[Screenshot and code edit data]
▼

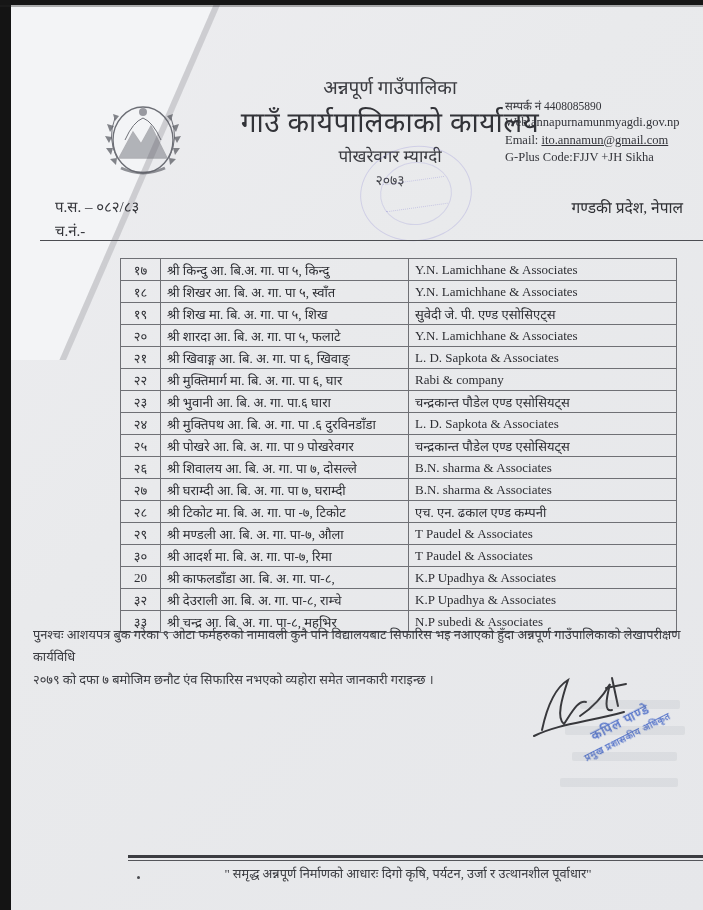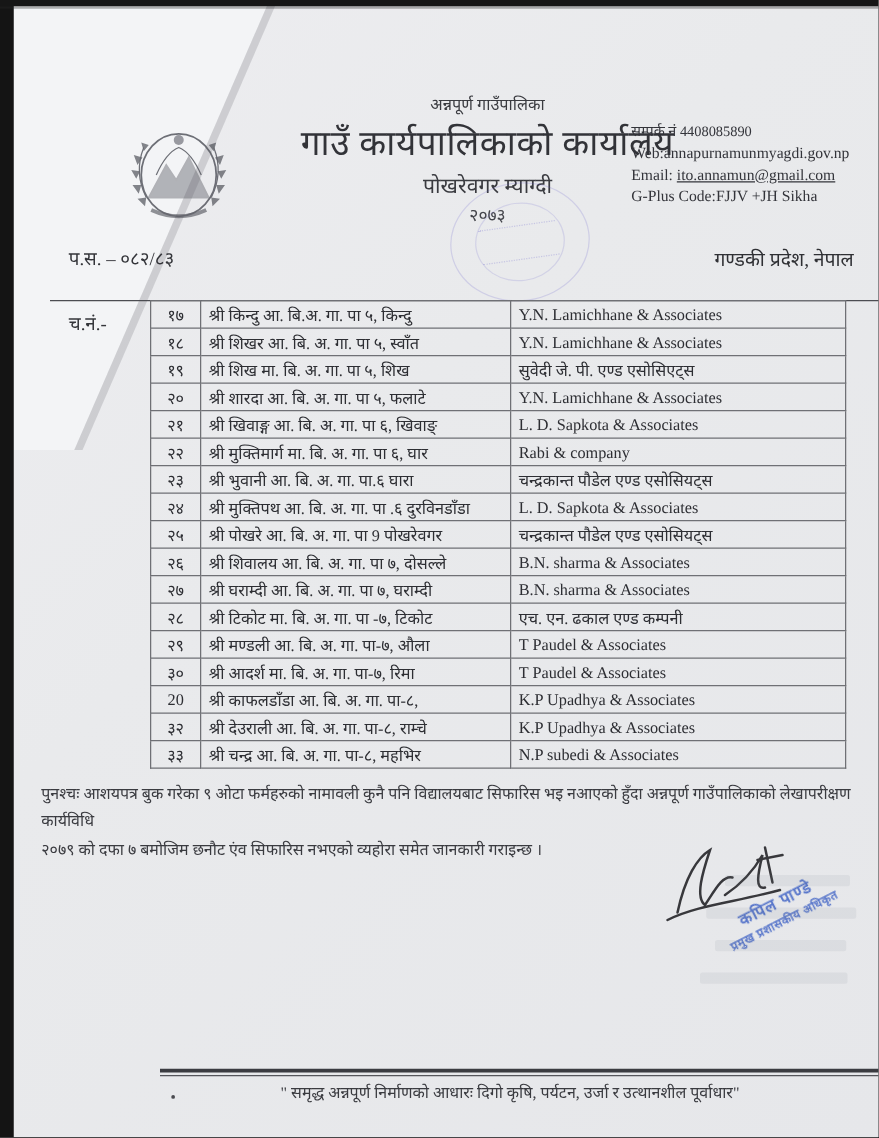--- a/index.html
+++ b/index.html
@@ -17,7 +17,7 @@
   
   .logo{position:absolute;left:95px;top:88px;}
   .title-block{position:absolute;left:240px;top:74px;width:300px;text-align:center;}
-  .t1{font-size:13px;color:#3a3b40;}
+  .t1{font-size:19px;color:#3a3b40;}
   .t2{font-size:28px;color:#323338;margin-top:2px;letter-spacing:.5px;}
   .t3{font-size:17px;color:#3a3b40;margin-top:4px;}
   .t4{font-size:14px;color:#44454b;margin-top:3px;}

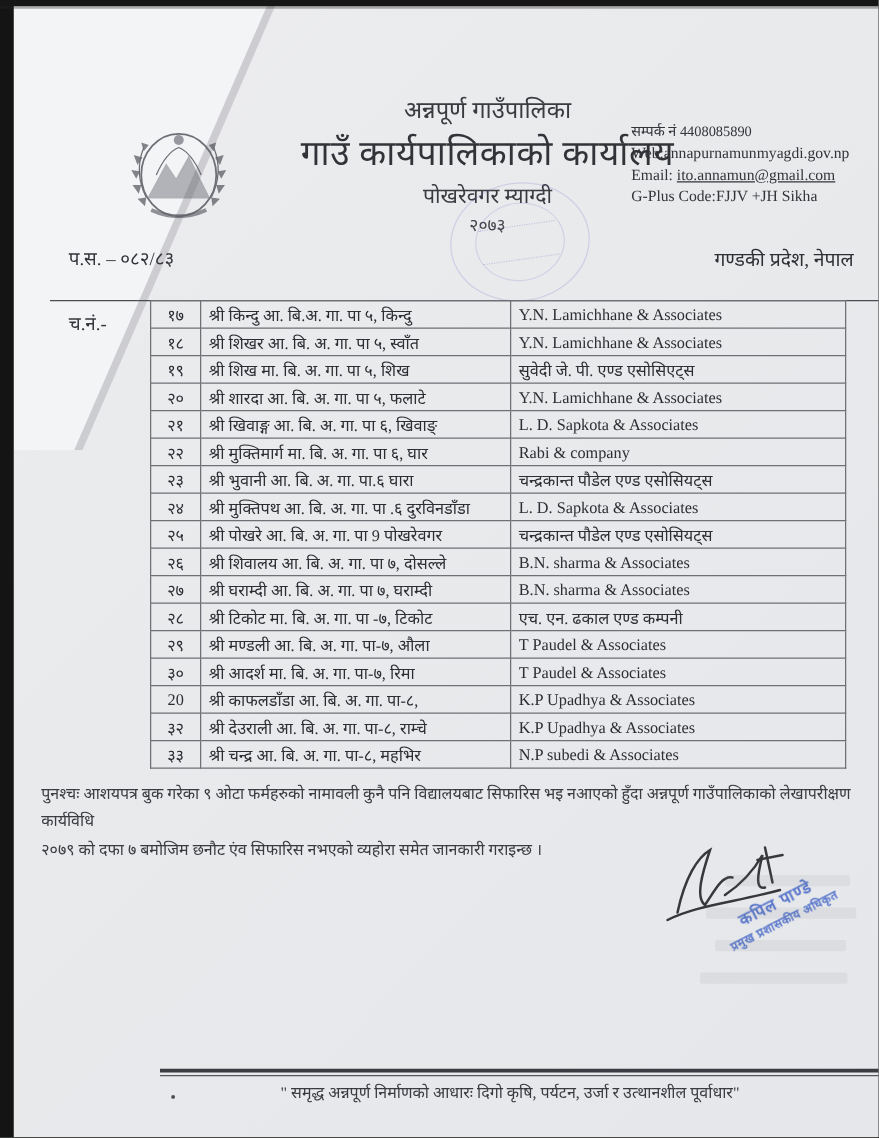--- a/index.html
+++ b/index.html
@@ -32,7 +32,7 @@
         border-top:1px dotted rgba(96,88,200,.45);border-bottom:1px dotted rgba(96,88,200,.45);}
   
   .ref-left{position:absolute;left:55px;top:196px;font-size:15px;color:#34353a;}
-  .ref-chn{position:absolute;left:55px;top:220px;font-size:15px;color:#34353a;margin-top:28px;}
+  .ref-chn{position:absolute;left:55px;top:220px;font-size:15px;color:#34353a;}
   .ref-right{position:absolute;right:20px;top:196px;font-size:15.5px;color:#2f3034;}
   .header-rule{position:absolute;left:40px;top:240px;width:663px;height:0;border-top:1.6px solid #4c4d52;}
   

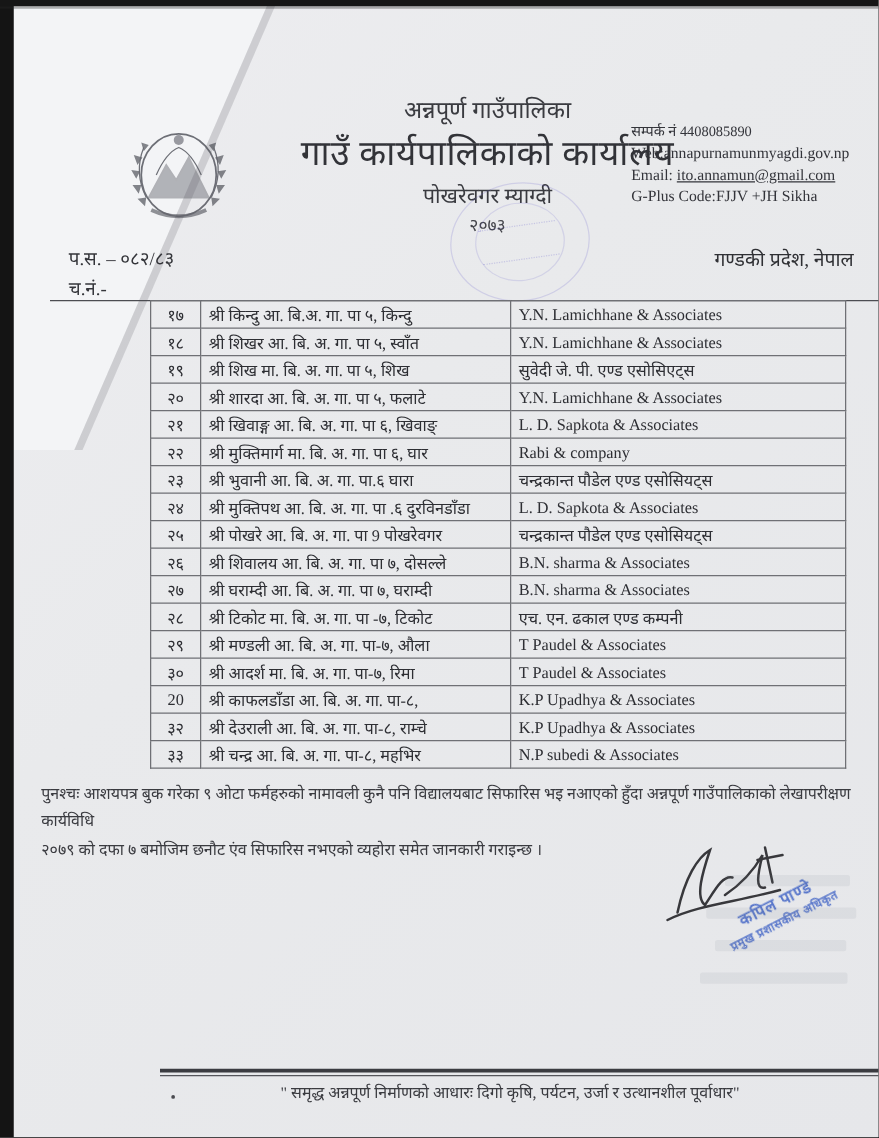--- a/index.html
+++ b/index.html
@@ -36,7 +36,7 @@
   .ref-right{position:absolute;right:20px;top:196px;font-size:15.5px;color:#2f3034;}
   .header-rule{position:absolute;left:40px;top:240px;width:663px;height:0;border-top:1.6px solid #4c4d52;}
   
-  table.doc{position:absolute;left:120px;top:240px;width:535px;border-collapse:collapse;table-layout:fixed;}
+  table.doc{position:absolute;left:120px;top:258px;width:535px;border-collapse:collapse;table-layout:fixed;}
   table.doc td{border:1px solid #6f7075;height:21px;padding:0 6px;font-size:13px;color:#2d2e33;
         overflow:hidden;white-space:nowrap;}
   td.sn{width:27px;text-align:center;padding:0 2px;}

▲

## Your instructions
Apply a filter for "padding" to the entries and show each line that passes.

## Answer box
   table.doc td{border:1px solid #6f7075;height:21px;padding:0 6px;font-size:13px;color:#2d2e33;
   td.sn{width:27px;text-align:center;padding:0 2px;}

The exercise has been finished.